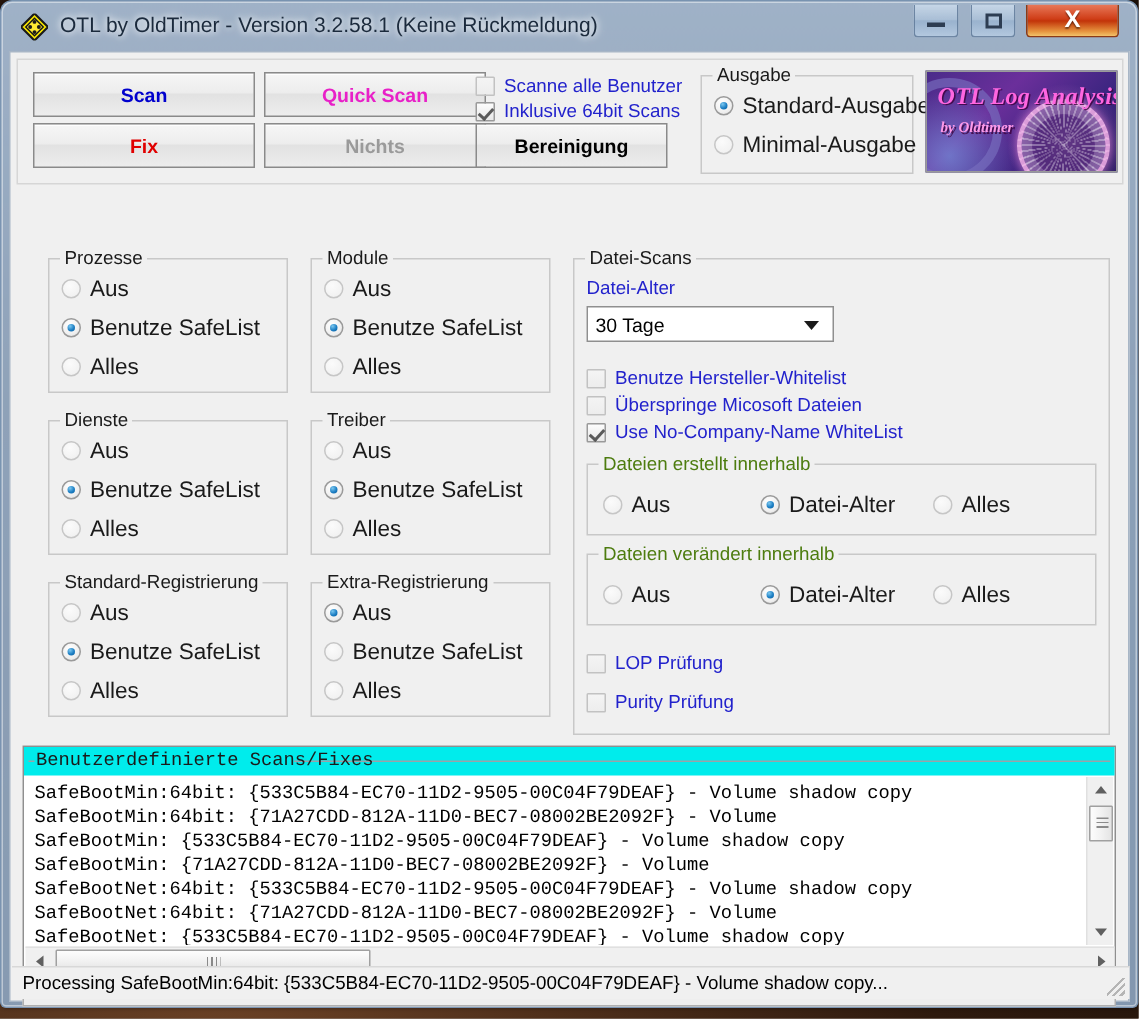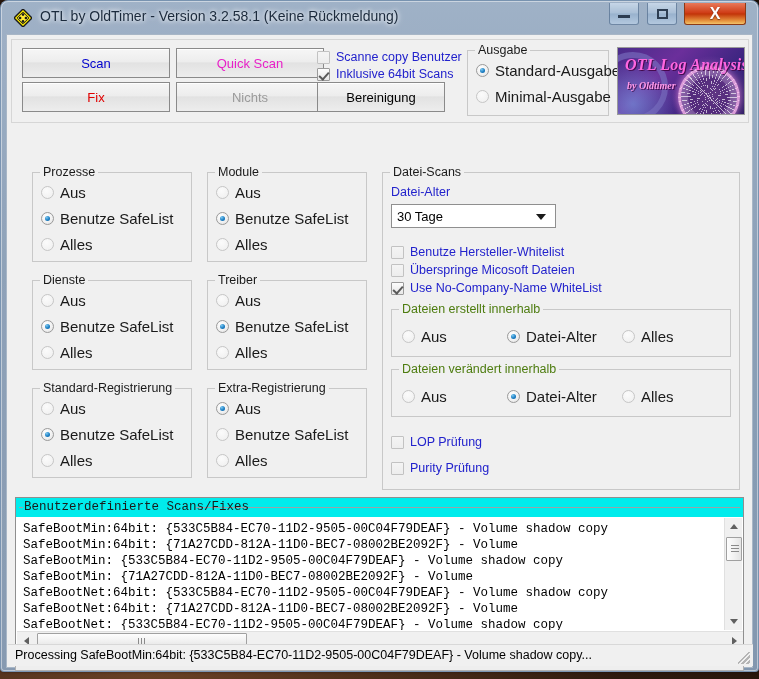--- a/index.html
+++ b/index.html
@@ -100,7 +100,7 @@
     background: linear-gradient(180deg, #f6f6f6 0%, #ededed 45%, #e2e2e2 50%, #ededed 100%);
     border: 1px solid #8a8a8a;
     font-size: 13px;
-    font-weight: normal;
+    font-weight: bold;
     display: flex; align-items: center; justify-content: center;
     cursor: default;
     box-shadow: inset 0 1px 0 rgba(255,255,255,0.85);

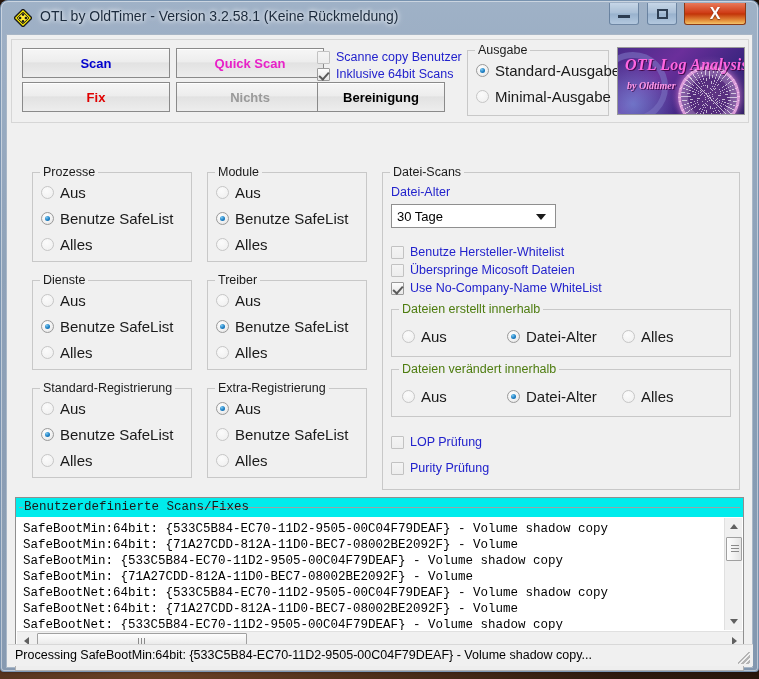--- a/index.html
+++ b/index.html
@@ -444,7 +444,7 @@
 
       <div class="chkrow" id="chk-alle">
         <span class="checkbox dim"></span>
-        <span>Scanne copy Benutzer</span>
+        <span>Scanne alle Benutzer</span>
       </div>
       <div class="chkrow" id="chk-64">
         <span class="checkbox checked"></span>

#####

> [Goal of the exercise] Leaving the pictures out, write out all the material above exactly.

> [Completed exercise]
--- a/index.html
+++ b/index.html
@@ -100,7 +100,7 @@
     background: linear-gradient(180deg, #f6f6f6 0%, #ededed 45%, #e2e2e2 50%, #ededed 100%);
     border: 1px solid #8a8a8a;
     font-size: 13px;
-    font-weight: normal;
+    font-weight: bold;
     display: flex; align-items: center; justify-content: center;
     cursor: default;
     box-shadow: inset 0 1px 0 rgba(255,255,255,0.85);

--- a/index.html
+++ b/index.html
@@ -444,7 +444,7 @@
 
       <div class="chkrow" id="chk-alle">
         <span class="checkbox dim"></span>
-        <span>Scanne copy Benutzer</span>
+        <span>Scanne alle Benutzer</span>
       </div>
       <div class="chkrow" id="chk-64">
         <span class="checkbox checked"></span>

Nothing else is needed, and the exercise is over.